Le Sénat refuse d'inscrire la fin des véhicules thermiques dans la loi

Le Sénat vient de refuser toutes les modifications du texte défendu par la gauche et le groupe LREM ; demandant notamment la fin de vente aux particuliers des voitures alimentés par essence ou diesel d'ici 2040 afin de pousser les constructeurs à baisser les prix.

Les voitures thermiques devaient être retirées de la vente à partir de 2040 en France. Crédit photo: ssuaphotos

Rappelez-vous en 2017, à l'occasion de la présentation du plan climat du gouvernement, Nicolas Hulot, l'ex-ministre de l'Écologie, avait annoncé la fin de la commercialisation des véhicules thermiques d'ici 2040. Toutefois ce mardi, lors de la lecture du projet de loi sur les mobilités (LOM), la réforme n'apparaissait aucunement.


Le sénateur LREM Frédéric Marchand croyait en la réforme et pour lui, elle aurait permis " non seulement d'assurer sur le long terme une visibilité pour les acteurs de la filière, d’accompagner les évolutions liées à cette transformation inéluctable et ses impacts sur l’emploi, mais également de répondre aux problématiques de pollution de l'air ".


Les socialistes sont convaincus, la France vient de rater une belle occasion de récupérer son retard sur la question du bilan carbone. "Le nombre d'immatriculations de véhicules électriques reste dérisoire. Si l'on se réfère à la part des ventes véhicules électriques ou hybrides dans le total des ventes 2018, les 2,1 % de la France font pâle figure, loin derrière nos partenaires européens, comme la Norvège, la Suède, les Pays-Bas, et même le Portugal ".


Ronan Dantec, sénateur de la Loire-Atlantique alerte: " nous n'avons strictement aucune chance de tenir nos engagements  de la COP 21".


Les sénateurs de droite et du centre n'ont pas hésité à montrer leur scepticisme et demande à la gauche d'être plus réaliste. "Nous préférons évidemment inciter, encourager et accompagner plutôt qu’interdire ", a rétorqué le rapporteur Didier Mandelli (LR). " Les Français aujourd’hui, tous acteurs confondus, ont bien en tête ces objectifs, ils ont été annoncés […] Laissons l’ensemble des acteurs s’approprier ce qui est défini ".
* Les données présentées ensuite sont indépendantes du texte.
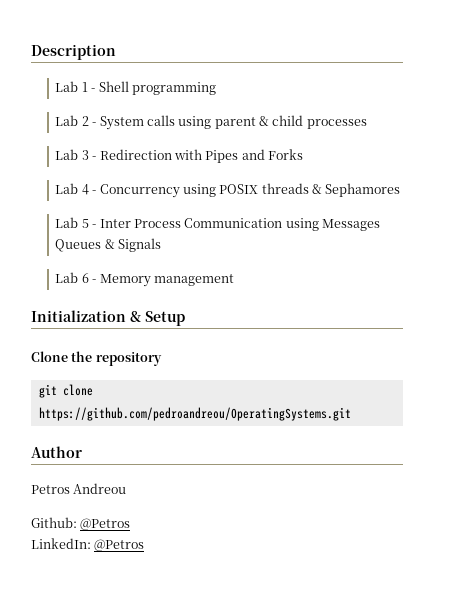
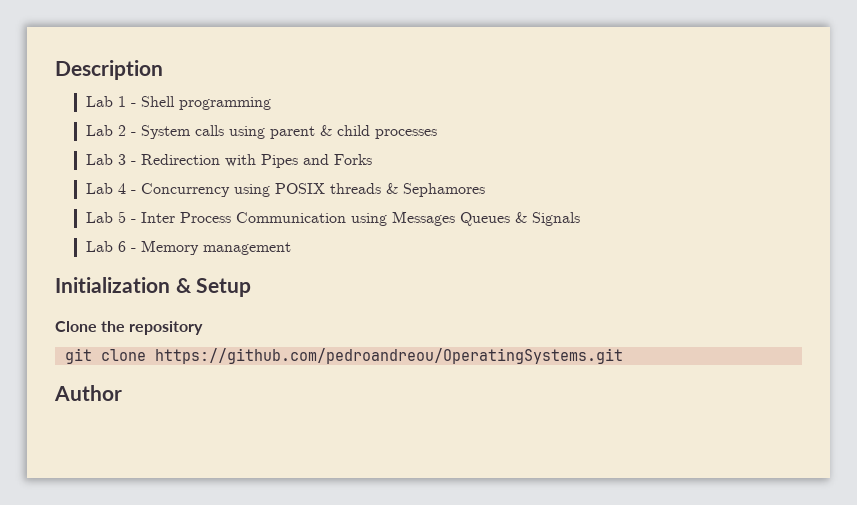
[31,483,127,494] [31,517,131,530] [31,538,145,551] // Petros Andreou // Github: @Petros // LinkedIn: @Petros -> (122, 393) none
Pour le sénateur de la Meuse ce serait une mauvaise idée d'interdire les voitures à moteur thermique puisque cela mettrait la France dans une position de dépendance vis-à-vis de la Chine, principal producteur de batteries. "Nous risquons d’être dans une situation où nous allons affaiblir notre industrie automobile, peut-être même la dégrader d’une façon inéluctable ", rajoute-t-il.


Pour la centriste Nadia Sollogoub, les français ne sont pas demandeurs et pour cette raison inutile de leur imposer les voitures électriques.


Hier, le député LREM Jean-Marc Zulesi indiquait que " l’interdiction des véhicules thermiques n’était pas pertinente ", car " elle tuerait les filières gaz renouvelables et hydrogènes ". Il annonce que des réflexions sont en cours pour ne pas pénaliser les "carburants renouvelables".